Task
Across the material below, how many lines contain the word "inherit"? Respond with the number only.

Records shown
————————
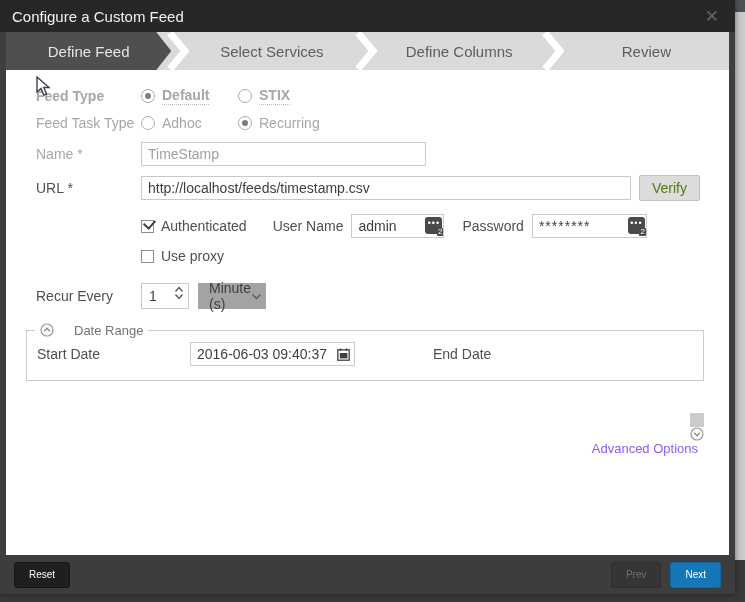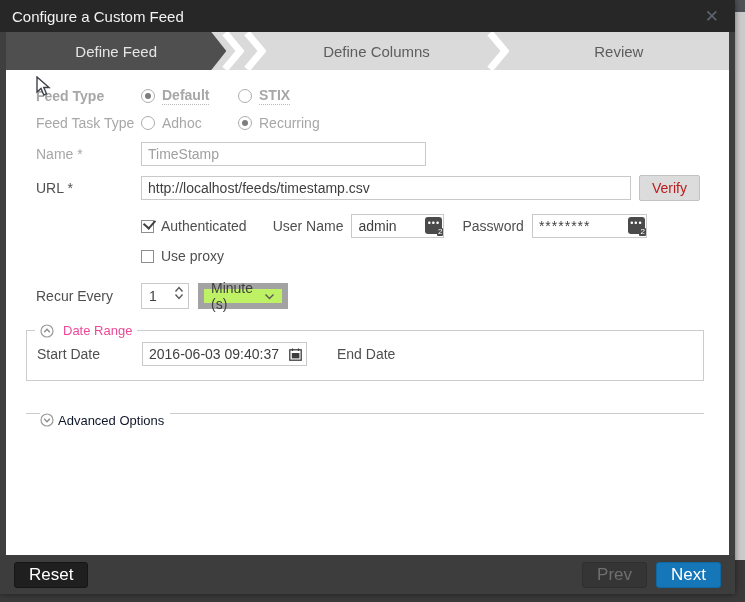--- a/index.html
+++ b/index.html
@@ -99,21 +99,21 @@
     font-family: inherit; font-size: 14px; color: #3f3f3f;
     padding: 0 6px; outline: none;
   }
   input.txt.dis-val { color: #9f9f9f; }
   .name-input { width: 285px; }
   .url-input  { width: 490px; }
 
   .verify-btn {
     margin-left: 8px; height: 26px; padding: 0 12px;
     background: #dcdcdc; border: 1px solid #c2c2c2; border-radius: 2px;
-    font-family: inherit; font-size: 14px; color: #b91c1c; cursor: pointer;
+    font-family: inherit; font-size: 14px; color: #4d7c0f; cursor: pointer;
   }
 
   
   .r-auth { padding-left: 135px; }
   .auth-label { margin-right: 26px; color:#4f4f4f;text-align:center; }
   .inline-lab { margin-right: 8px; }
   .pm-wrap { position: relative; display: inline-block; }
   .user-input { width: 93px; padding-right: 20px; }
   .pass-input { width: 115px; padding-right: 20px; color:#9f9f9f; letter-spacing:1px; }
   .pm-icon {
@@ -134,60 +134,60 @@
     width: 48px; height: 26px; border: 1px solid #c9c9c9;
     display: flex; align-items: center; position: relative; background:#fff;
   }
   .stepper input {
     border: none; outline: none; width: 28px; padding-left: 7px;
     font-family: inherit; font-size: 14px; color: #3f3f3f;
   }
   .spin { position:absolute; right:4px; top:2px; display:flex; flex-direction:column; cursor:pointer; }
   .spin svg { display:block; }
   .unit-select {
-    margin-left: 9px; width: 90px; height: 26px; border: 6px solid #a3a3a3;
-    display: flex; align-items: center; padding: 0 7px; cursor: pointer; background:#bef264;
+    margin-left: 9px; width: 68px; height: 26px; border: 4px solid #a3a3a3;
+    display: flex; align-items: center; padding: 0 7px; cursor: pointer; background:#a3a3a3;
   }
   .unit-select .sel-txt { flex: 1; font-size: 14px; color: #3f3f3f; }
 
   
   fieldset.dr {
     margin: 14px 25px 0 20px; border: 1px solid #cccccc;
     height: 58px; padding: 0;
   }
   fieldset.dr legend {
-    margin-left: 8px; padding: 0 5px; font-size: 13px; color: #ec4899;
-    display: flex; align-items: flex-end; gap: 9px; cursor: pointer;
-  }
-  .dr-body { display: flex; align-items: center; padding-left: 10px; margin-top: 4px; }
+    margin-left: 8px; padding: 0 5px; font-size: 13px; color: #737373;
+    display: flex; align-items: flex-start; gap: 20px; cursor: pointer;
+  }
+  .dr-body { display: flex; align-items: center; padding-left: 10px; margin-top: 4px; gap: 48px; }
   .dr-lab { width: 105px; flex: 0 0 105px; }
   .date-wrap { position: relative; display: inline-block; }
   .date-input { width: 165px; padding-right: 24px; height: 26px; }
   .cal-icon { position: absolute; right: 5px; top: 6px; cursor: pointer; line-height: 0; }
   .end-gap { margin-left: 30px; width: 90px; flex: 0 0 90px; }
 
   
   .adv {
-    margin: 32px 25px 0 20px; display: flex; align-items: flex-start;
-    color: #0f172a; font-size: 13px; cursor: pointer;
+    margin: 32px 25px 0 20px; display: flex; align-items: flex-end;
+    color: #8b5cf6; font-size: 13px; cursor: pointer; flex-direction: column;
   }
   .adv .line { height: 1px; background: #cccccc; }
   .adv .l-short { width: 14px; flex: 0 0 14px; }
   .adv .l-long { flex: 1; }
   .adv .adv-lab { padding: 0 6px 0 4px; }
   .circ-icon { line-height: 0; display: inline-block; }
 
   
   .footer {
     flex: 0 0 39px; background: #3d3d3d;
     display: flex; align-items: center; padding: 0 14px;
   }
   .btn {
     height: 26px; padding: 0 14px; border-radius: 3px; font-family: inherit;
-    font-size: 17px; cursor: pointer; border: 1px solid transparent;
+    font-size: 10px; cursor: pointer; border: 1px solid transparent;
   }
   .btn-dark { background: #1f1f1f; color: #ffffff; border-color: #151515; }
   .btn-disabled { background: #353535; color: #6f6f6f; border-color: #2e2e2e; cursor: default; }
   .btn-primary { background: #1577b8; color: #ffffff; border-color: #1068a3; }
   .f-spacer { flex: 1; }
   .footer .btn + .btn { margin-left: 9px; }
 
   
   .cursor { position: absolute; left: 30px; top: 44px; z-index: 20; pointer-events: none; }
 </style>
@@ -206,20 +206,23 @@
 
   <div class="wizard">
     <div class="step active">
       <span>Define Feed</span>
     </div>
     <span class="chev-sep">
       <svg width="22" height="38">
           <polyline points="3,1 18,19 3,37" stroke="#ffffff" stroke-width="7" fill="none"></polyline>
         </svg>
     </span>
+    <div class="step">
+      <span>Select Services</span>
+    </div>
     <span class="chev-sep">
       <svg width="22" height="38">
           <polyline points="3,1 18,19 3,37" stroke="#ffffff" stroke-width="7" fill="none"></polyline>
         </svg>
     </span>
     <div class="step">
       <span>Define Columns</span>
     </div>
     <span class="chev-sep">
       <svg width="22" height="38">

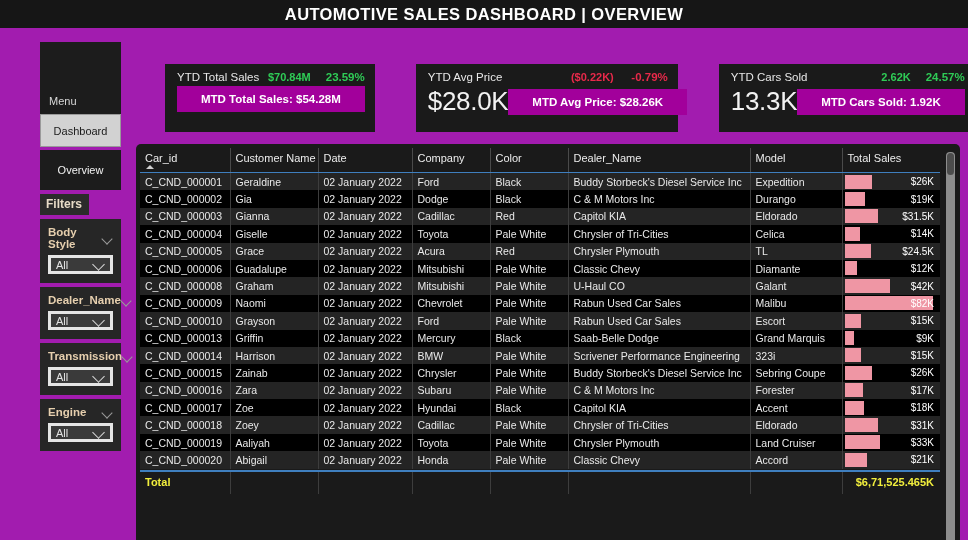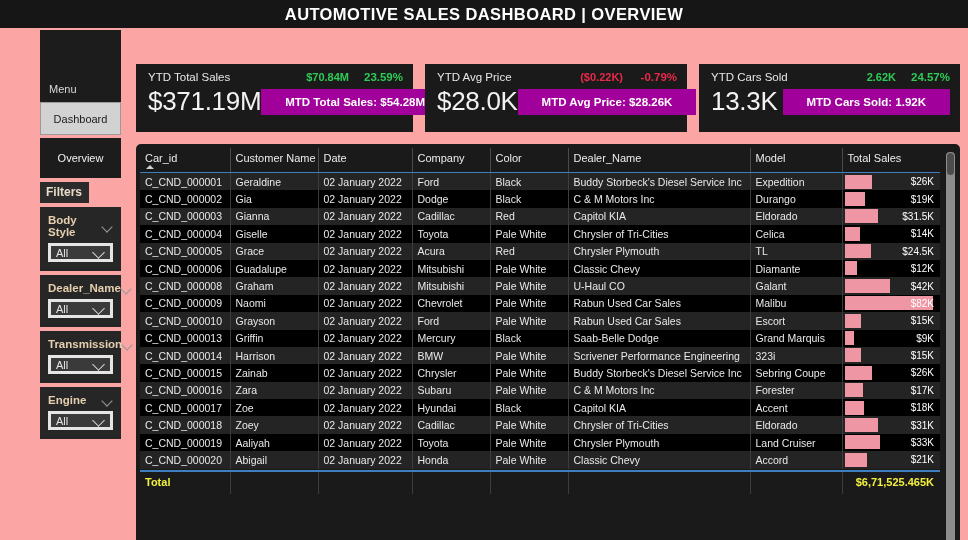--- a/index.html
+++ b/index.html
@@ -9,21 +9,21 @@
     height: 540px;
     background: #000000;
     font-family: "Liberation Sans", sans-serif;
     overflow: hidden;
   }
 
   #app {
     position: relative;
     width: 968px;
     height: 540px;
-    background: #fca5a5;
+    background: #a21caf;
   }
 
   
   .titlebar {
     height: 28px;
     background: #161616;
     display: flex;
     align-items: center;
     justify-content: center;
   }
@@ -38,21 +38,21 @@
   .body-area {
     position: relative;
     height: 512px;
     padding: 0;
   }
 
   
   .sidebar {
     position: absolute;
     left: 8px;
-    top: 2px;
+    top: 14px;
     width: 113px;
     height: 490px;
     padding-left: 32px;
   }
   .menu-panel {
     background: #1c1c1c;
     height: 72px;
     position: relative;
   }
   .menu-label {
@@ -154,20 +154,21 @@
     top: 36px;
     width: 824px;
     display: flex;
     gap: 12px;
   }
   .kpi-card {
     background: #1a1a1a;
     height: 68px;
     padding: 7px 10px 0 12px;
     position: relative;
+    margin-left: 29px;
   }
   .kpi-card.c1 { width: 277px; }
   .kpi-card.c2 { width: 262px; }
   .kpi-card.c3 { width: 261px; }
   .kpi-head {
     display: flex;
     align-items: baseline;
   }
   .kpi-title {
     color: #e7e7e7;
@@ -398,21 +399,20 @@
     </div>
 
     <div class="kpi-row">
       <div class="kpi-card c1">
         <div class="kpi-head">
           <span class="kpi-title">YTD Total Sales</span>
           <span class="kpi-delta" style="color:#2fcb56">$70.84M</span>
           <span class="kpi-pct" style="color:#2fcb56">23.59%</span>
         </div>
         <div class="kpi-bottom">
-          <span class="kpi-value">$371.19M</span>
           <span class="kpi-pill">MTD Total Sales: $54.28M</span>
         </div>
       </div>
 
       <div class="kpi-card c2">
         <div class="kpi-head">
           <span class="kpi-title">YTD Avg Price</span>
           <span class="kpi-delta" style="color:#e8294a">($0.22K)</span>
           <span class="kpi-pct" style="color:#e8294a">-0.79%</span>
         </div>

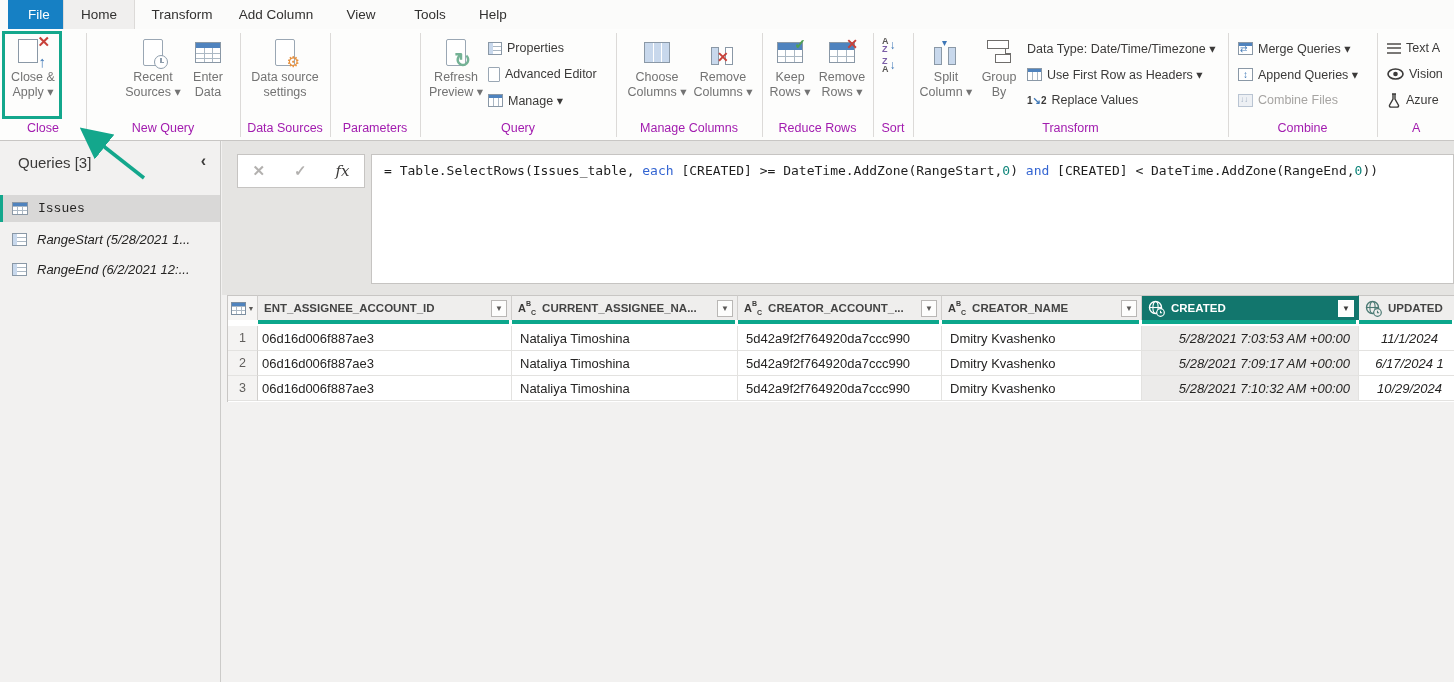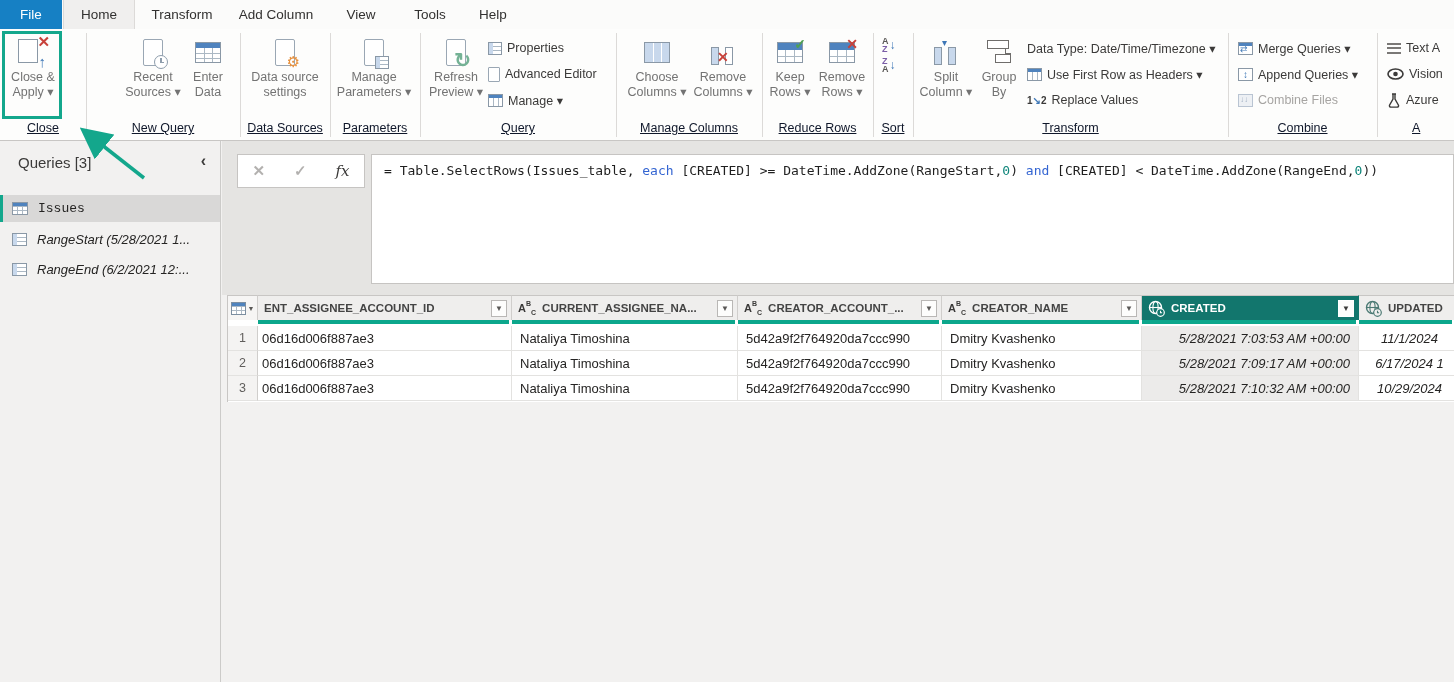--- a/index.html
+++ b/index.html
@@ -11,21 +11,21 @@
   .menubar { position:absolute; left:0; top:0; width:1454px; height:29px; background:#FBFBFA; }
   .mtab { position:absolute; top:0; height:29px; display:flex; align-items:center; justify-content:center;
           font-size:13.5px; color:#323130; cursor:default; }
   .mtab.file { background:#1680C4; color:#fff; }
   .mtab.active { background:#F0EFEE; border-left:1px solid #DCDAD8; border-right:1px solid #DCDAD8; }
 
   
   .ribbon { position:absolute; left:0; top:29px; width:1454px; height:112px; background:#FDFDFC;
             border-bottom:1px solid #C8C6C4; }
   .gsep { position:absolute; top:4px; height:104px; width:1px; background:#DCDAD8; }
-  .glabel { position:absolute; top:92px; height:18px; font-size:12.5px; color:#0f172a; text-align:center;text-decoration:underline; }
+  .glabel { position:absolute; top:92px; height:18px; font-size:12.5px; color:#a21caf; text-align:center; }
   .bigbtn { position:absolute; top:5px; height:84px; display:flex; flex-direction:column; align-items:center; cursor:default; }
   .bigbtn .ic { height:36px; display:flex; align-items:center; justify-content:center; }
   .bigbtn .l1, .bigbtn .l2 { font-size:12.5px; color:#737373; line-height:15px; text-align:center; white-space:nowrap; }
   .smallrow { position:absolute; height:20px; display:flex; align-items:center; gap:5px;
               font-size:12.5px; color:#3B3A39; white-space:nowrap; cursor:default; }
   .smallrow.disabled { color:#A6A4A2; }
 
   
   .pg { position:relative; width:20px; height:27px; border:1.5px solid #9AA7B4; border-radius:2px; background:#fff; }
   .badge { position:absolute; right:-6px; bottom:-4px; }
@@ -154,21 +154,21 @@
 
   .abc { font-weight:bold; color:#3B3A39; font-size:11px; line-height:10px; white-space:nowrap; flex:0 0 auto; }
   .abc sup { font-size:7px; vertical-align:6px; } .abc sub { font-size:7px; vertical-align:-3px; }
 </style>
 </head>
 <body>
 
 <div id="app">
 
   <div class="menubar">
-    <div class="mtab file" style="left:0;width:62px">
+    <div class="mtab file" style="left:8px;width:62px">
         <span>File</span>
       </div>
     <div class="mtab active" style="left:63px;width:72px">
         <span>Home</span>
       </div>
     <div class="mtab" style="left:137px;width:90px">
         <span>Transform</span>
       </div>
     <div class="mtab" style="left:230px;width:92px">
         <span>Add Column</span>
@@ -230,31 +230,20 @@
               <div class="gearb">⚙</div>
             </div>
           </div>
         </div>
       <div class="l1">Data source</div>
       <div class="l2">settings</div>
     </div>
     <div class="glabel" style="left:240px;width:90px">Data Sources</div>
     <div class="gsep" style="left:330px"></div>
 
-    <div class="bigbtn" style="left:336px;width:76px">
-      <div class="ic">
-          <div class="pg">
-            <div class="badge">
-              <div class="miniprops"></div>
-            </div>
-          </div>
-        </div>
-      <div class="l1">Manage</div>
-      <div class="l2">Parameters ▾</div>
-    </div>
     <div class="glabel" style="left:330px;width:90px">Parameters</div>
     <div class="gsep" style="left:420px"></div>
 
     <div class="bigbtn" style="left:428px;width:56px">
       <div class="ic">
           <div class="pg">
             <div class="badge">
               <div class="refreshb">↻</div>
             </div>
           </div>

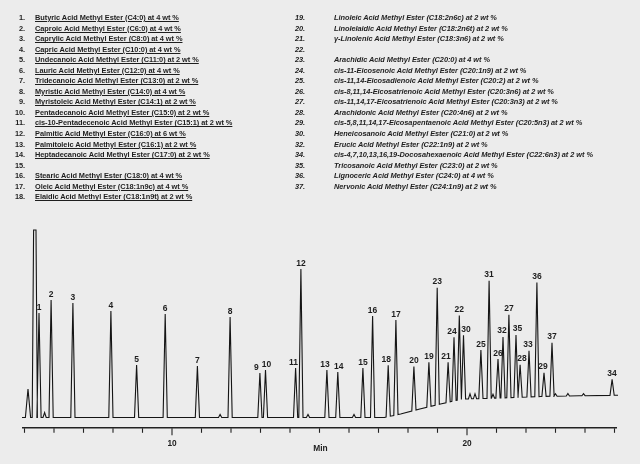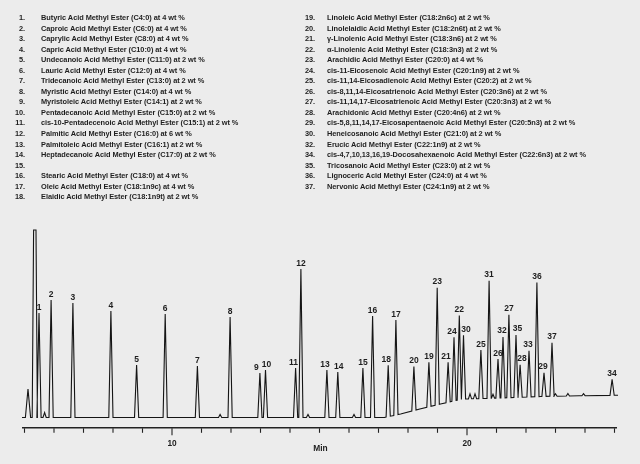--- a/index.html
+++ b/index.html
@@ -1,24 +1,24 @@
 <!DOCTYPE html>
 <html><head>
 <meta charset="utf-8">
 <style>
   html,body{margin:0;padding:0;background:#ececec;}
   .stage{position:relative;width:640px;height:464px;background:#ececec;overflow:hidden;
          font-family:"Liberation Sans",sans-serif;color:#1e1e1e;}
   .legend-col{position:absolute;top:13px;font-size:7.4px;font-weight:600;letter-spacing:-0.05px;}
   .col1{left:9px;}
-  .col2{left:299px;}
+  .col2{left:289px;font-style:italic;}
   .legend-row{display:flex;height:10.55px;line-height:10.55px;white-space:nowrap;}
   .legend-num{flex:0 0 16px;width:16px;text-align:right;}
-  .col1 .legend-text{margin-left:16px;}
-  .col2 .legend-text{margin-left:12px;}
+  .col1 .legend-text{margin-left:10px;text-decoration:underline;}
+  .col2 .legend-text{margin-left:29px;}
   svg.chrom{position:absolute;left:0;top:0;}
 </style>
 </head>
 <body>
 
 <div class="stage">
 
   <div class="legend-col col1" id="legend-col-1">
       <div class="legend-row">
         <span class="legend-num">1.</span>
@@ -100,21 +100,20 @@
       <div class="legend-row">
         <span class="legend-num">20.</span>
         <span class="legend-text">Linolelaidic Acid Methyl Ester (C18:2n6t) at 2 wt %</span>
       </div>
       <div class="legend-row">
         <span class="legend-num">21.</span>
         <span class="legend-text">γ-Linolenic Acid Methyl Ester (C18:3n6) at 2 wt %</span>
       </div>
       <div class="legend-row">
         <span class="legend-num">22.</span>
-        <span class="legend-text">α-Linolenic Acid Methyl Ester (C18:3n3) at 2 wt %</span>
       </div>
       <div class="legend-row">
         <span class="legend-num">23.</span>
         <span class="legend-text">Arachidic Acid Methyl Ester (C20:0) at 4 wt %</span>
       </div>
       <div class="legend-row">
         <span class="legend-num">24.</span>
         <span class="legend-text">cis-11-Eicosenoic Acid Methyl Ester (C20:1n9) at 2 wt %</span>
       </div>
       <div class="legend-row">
————————
Solution to this exercise
5